EXERCISE MATERIAL:
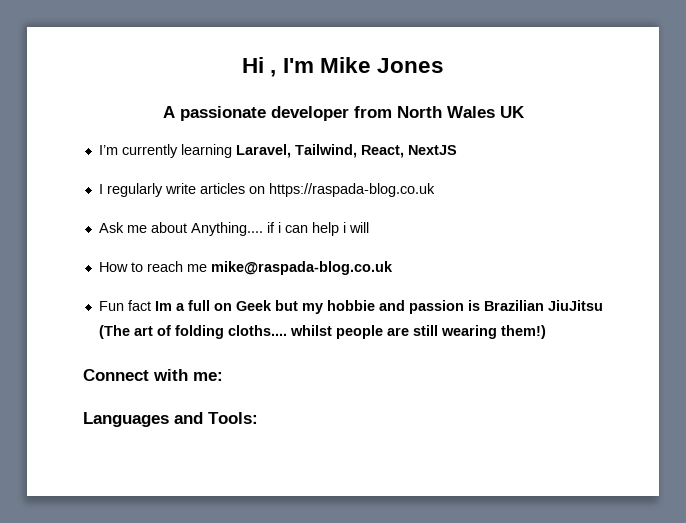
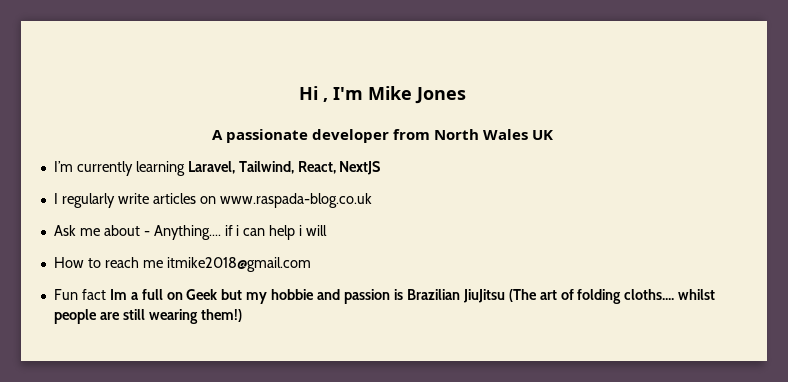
[268,183,435,197] https://raspada-blog.co.uk -> [219,193,372,208] www.raspada-blog.co.uk
(187, 227) none -> [143,231,150,236] -
[210,261,393,275] mike@raspada-blog.co.uk -> [166,257,311,272] itmike2018@gmail.com
[83,369,223,381] [83,412,258,427] // Connect with me: // Languages and Tools: -> (242, 315) none

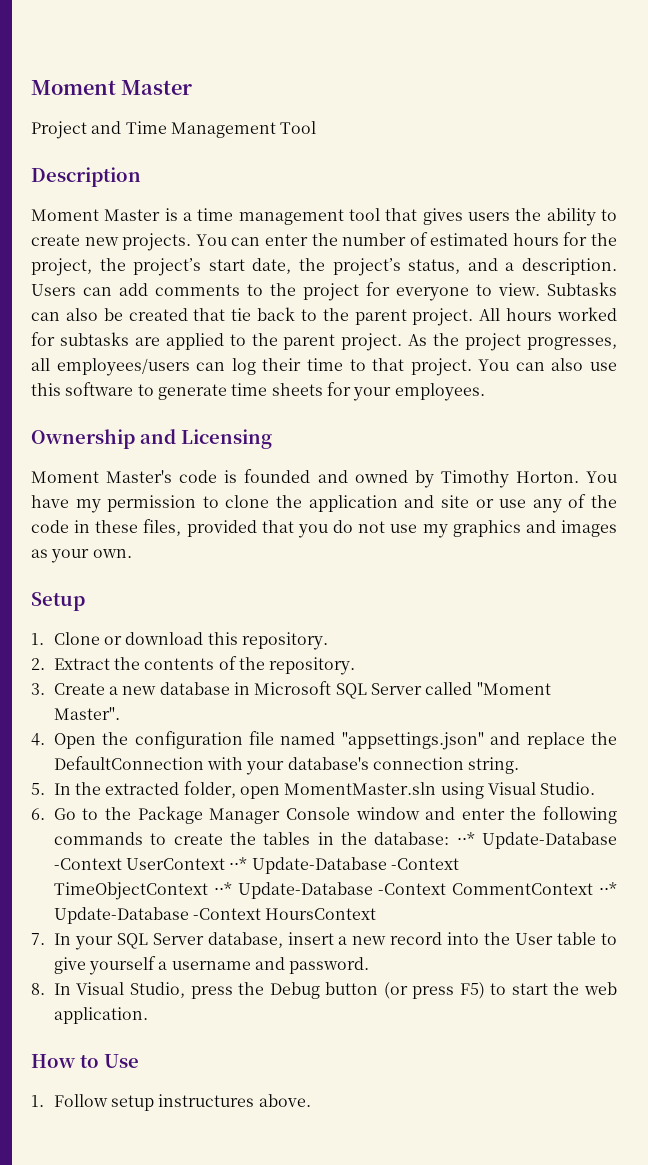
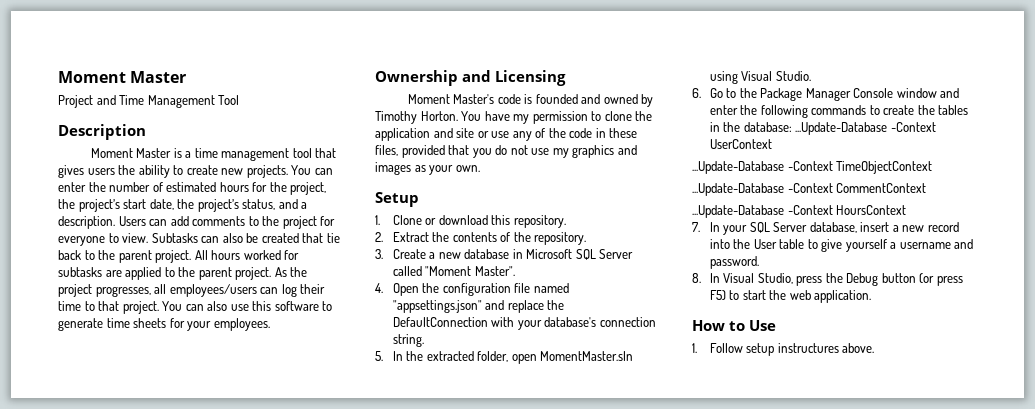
[456,832,618,849] ⋅⋅* Update-Database -> [795,122,888,135] ...Update-Database
[229,857,387,874] ⋅⋅* Update-Database -> [692,161,784,174] // ...Update-Database
[213,882,373,899] ⋅⋅* Update-Database -> [692,183,784,196] // ...Update-Database
[599,882,617,895] [53,907,189,924] ⋅⋅* Update-Database -> [692,205,784,218] // ...Update-Database

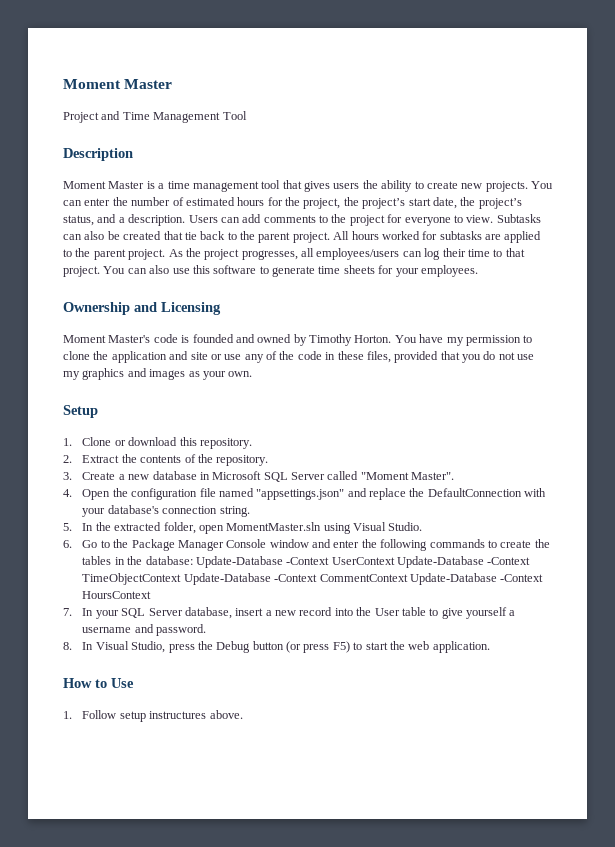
[795,122,888,135] ...Update-Database -> [195,556,283,568] Update-Database
[692,161,784,174] // ...Update-Database -> [397,556,485,568] Update-Database
[692,183,784,196] // ...Update-Database -> [183,573,271,585] Update-Database
[692,205,784,218] // ...Update-Database -> [409,573,497,585] Update-Database

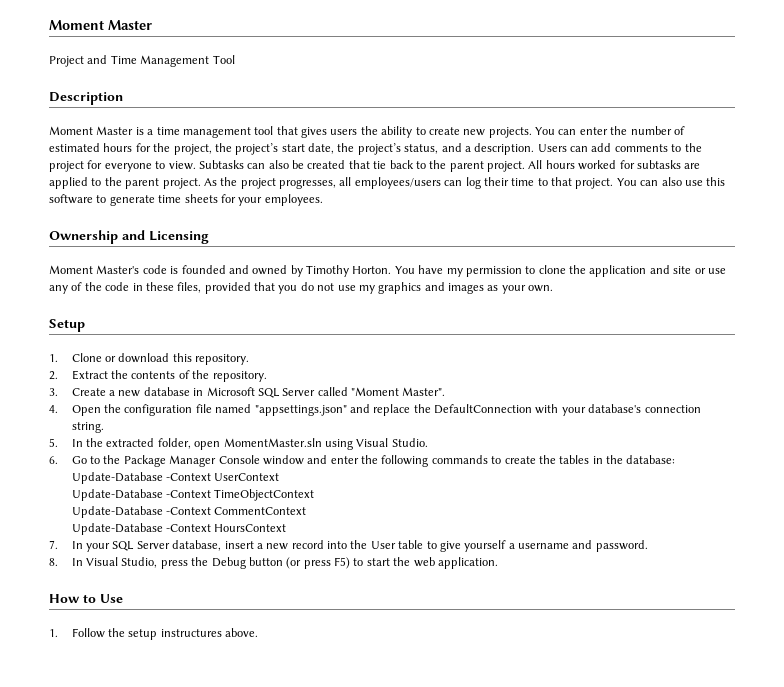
(395, 561) none -> (280, 477) //
(182, 579) none -> (315, 495) //
(408, 578) none -> (307, 511) //
(117, 714) none -> [108,628,126,637] the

TASK OBJECTIVE: If a line in the entries above holds the word "Database", count it; then report the total alone.

EXERCISE RESPONSE: 8